Unlike veterans of later wars, the World War II generation returned home to a nation united in the belief that their fight had been necessary and noble. But while World War II monuments have been built on hundreds of town squares and parks, none had existed in the nation's capital.
The Marine Corps Memorial, at Arlington National Cemetery, across the Potomac River, had served as a de facto World War II memorial by celebrating the raising of the American flag on Mount Suribachi at Iwo Jima in 1945.
But then the Vietnam War Memorial was dedicated on the National Mall in 1982. And after that came the Korean War Memorial, first planned in the 1980s and completed in 1995.
World War II veterans began to clamor for a monument of their own -- one that was even more prominently located, in order to reflect the importance of a war they had known as "the big one." "I think a lot of them were resentful that both Vietnam and Korea were recognized prior to them; we just felt it was a long time coming," said Roger K. Thomas, 86, of Frederick, Md., the Maryland chapter president of the Pearl Harbor Survivors Association.
Ending years of controversy over where the memorial should be located and how grand it should be, Congress in 2001 voted to set aside the most prominent site left on the mall: an area the size of a football field between the Washington Monument and the Lincoln Memorial.
The federal government gave the land.

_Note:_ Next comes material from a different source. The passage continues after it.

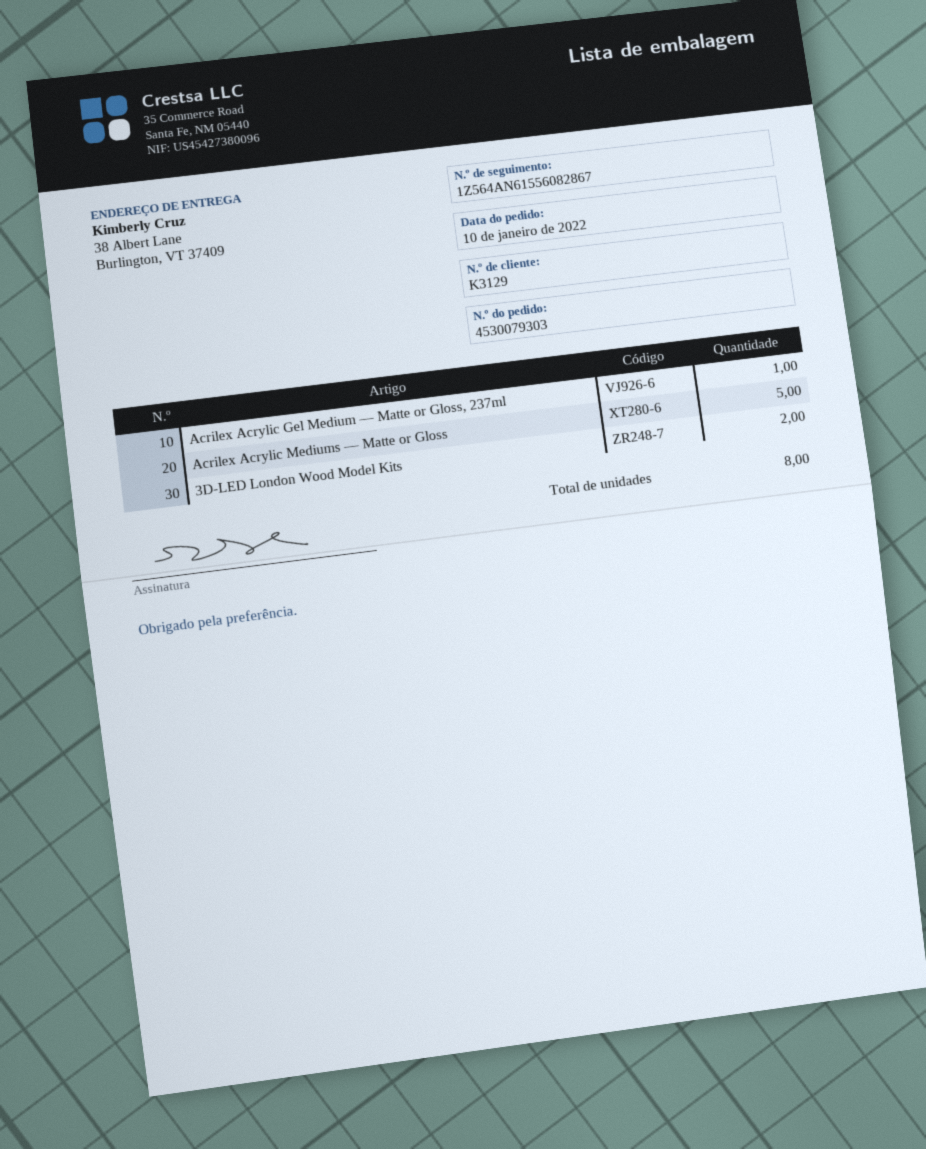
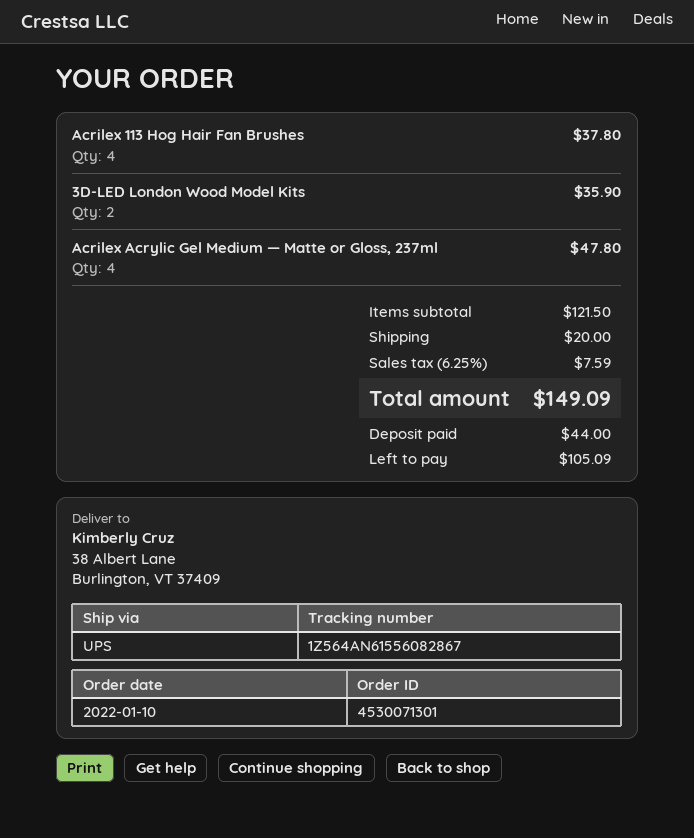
order number: 4530079303 -> 4530071301
Acrilex Acrylic Gel Medium — Matte or Gloss, 237ml: 1 -> 4
Acrilex Acrylic Mediums — Matte or Gloss: 5 -> none
Acrilex 113 Hog Hair Fan Brushes: none -> 4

But it was the veterans themselves who contributed much of the $179 million that it cost to erect 17 million pounds of stonework and establish a permanent maintenance fund for the memorial.
Work began on Sept. 11, 2001, just as the nation had to face a new war against terrorism.
Tribute to people
It is "not a monument to war but rather a tribute to the physical and moral courage" of the American people, said former U.S. Sen. Bob Dole, a Kansas Republican.
Dole, a veteran of the Italian theater in World War II who co-chaired fund-raising for the American Battle Monuments Commission, said the dedication came just in the nick of time.
"Our ranks have dwindled ... Our final reunion cannot long be delayed," he said.